• Web interface edit records:
- Opening Delimiter -
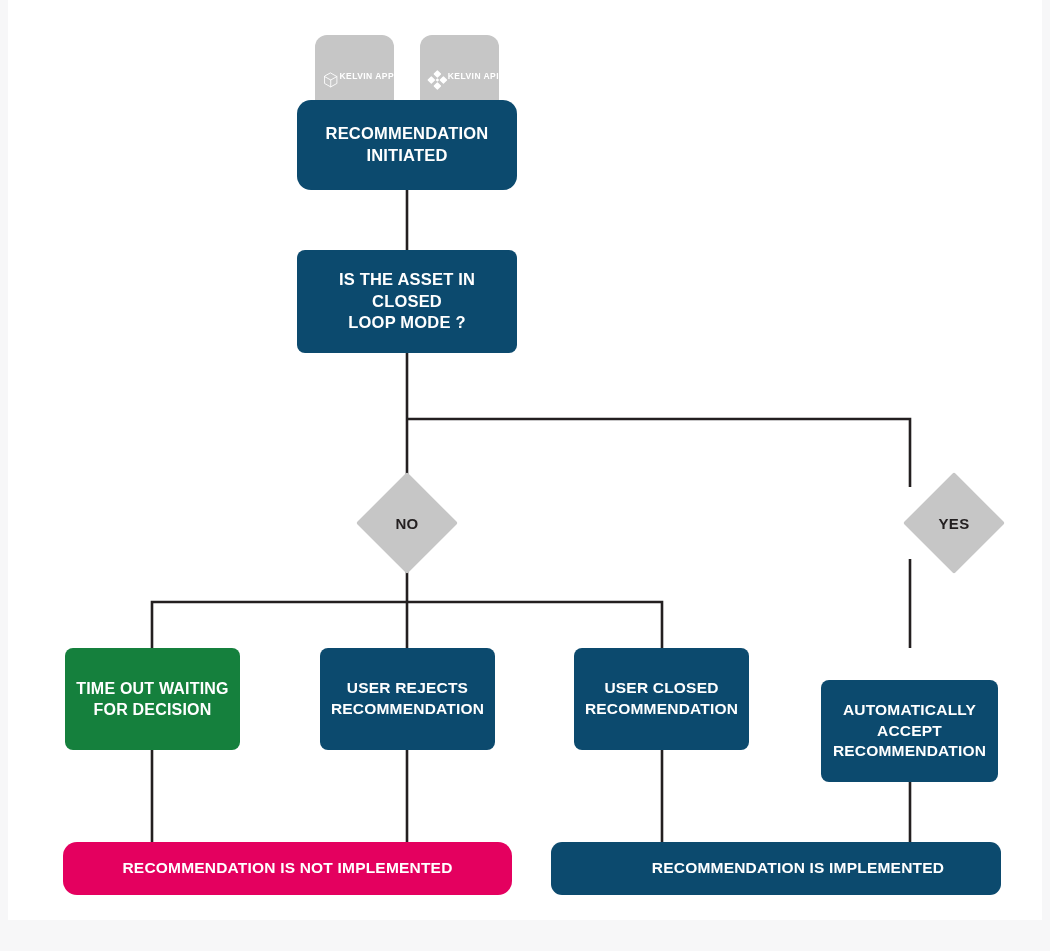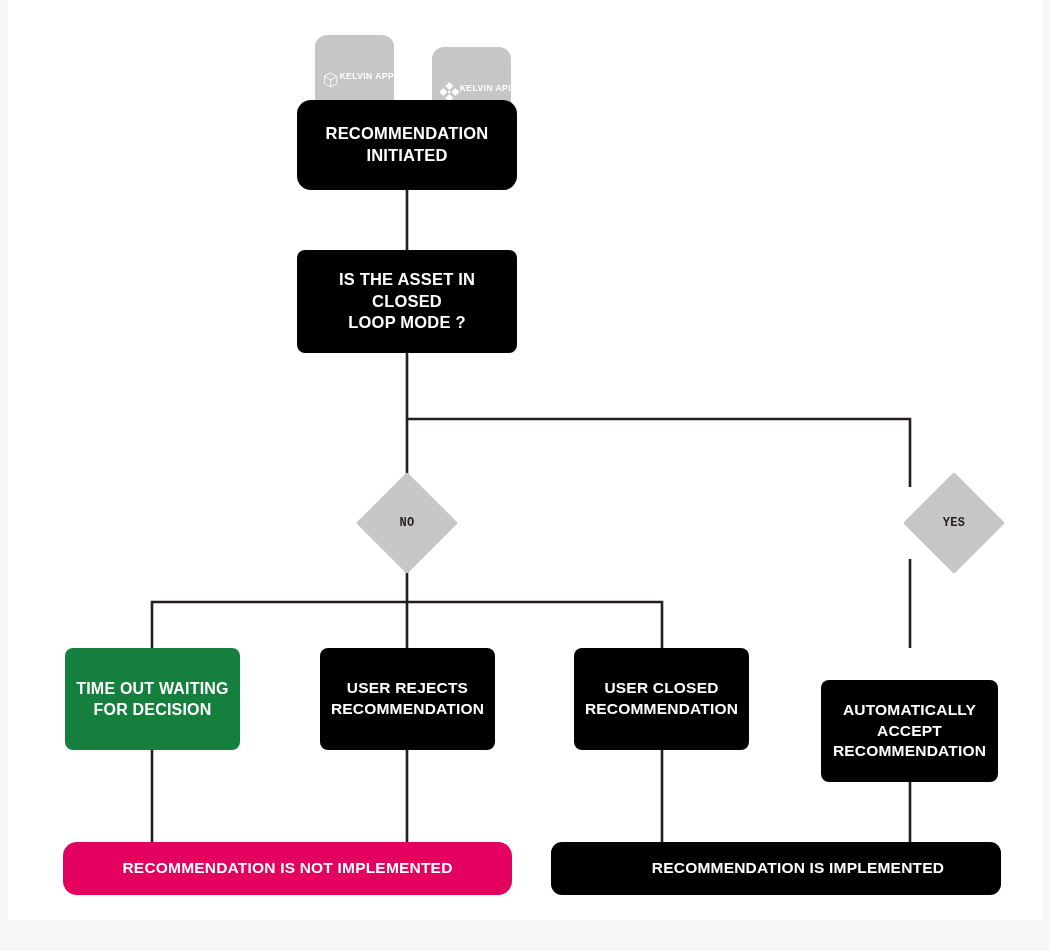--- a/index.html
+++ b/index.html
@@ -68,7 +68,7 @@
     padding-left: 7px;
   }
   #badge-app { left: 315px; top: 35px; }
-  #badge-api { left: 432px; top: 35px; margin-top: 12px; }
+  #badge-api { left: 420px; top: 35px; }
   .badge-icon {
     width: 44px; height: 44px;
     margin-top: 11px;

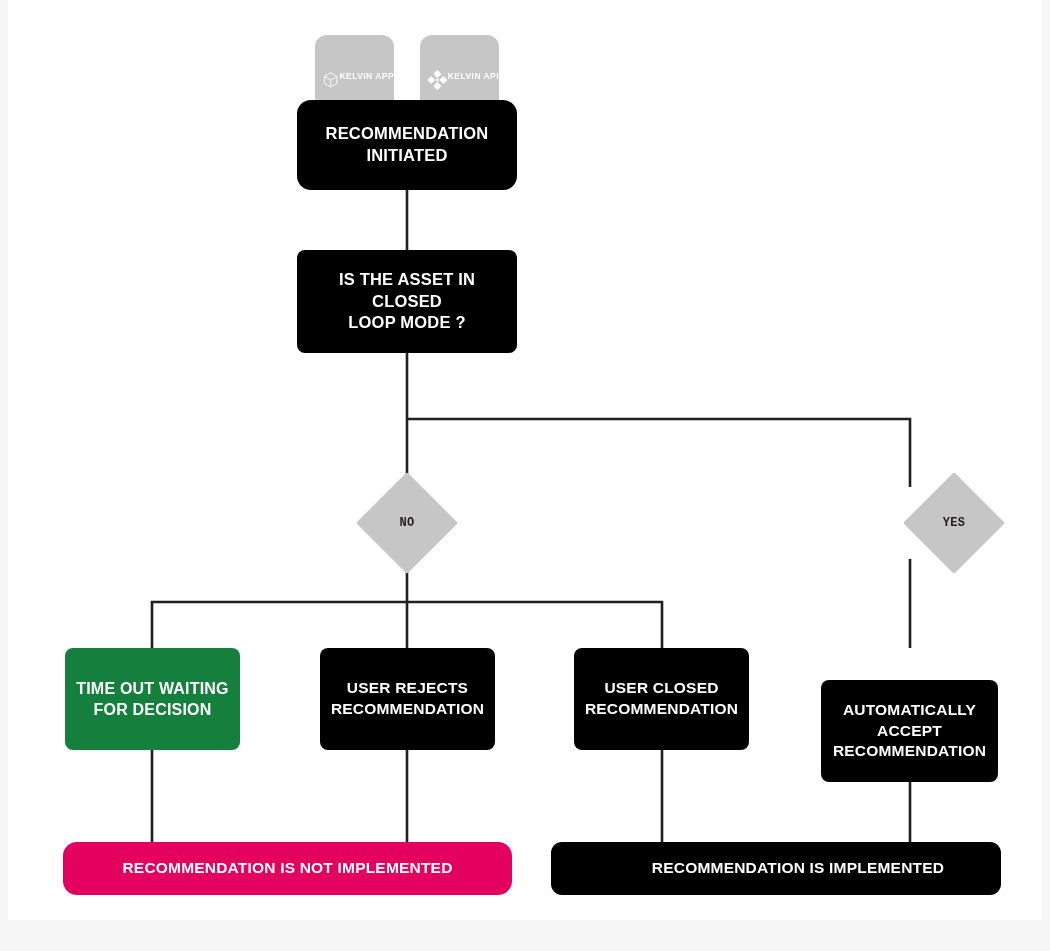--- a/index.html
+++ b/index.html
@@ -41,7 +41,7 @@
     line-height: 1.33;
     z-index: 3;
   }
-  .node.gray    { background: #000000; }
+  .node.gray    { background: #0c4a6e; }
   .node.blue    { background: #15803d; }
   .node.magenta { background: #e4005f; }
 

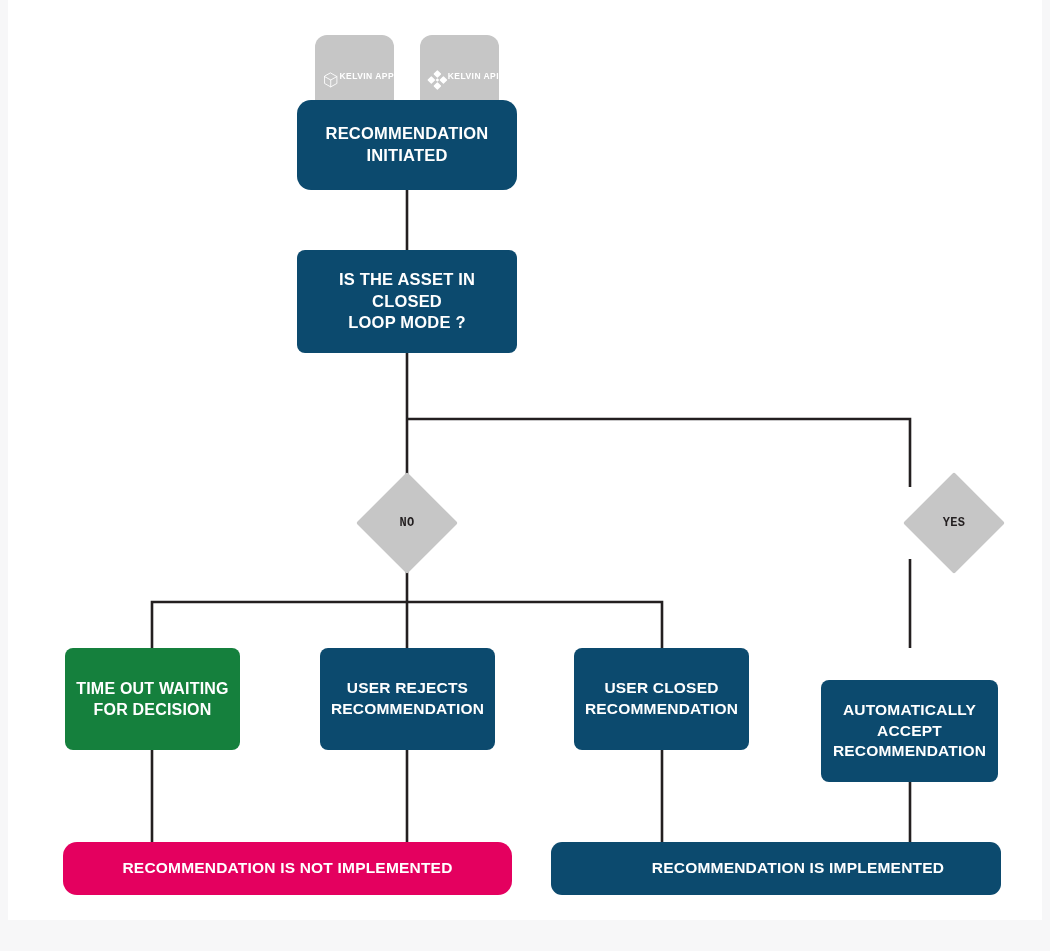--- a/index.html
+++ b/index.html
@@ -105,9 +105,8 @@
   .diamond .dtext {
     position: absolute; inset: 0;
     display: flex; align-items: center; justify-content: center;
-    font-size: 12px; font-weight: bold; color: #231f20;
+    font-size: 15px; font-weight: bold; color: #231f20;
     letter-spacing: .3px;
-    font-family: Liberation Mono, monospace;
   }
   #diamond-no  { left: 371px; top: 487px; }
   #diamond-yes { left: 918px; top: 487px; text-align: right; }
- Closing Delimiter -
• Required work: Please return exactly, and only, the lines from the one containing "432px; top: 35px;" through the end of the records, with both end lines kept and every picture dropped.

• Answer box:
-  #badge-api { left: 432px; top: 35px; margin-top: 12px; }
+  #badge-api { left: 420px; top: 35px; }
   .badge-icon {
     width: 44px; height: 44px;
     margin-top: 11px;

--- a/index.html
+++ b/index.html
@@ -41,7 +41,7 @@
     line-height: 1.33;
     z-index: 3;
   }
-  .node.gray    { background: #000000; }
+  .node.gray    { background: #0c4a6e; }
   .node.blue    { background: #15803d; }
   .node.magenta { background: #e4005f; }
 

--- a/index.html
+++ b/index.html
@@ -105,9 +105,8 @@
   .diamond .dtext {
     position: absolute; inset: 0;
     display: flex; align-items: center; justify-content: center;
-    font-size: 12px; font-weight: bold; color: #231f20;
+    font-size: 15px; font-weight: bold; color: #231f20;
     letter-spacing: .3px;
-    font-family: Liberation Mono, monospace;
   }
   #diamond-no  { left: 371px; top: 487px; }
   #diamond-yes { left: 918px; top: 487px; text-align: right; }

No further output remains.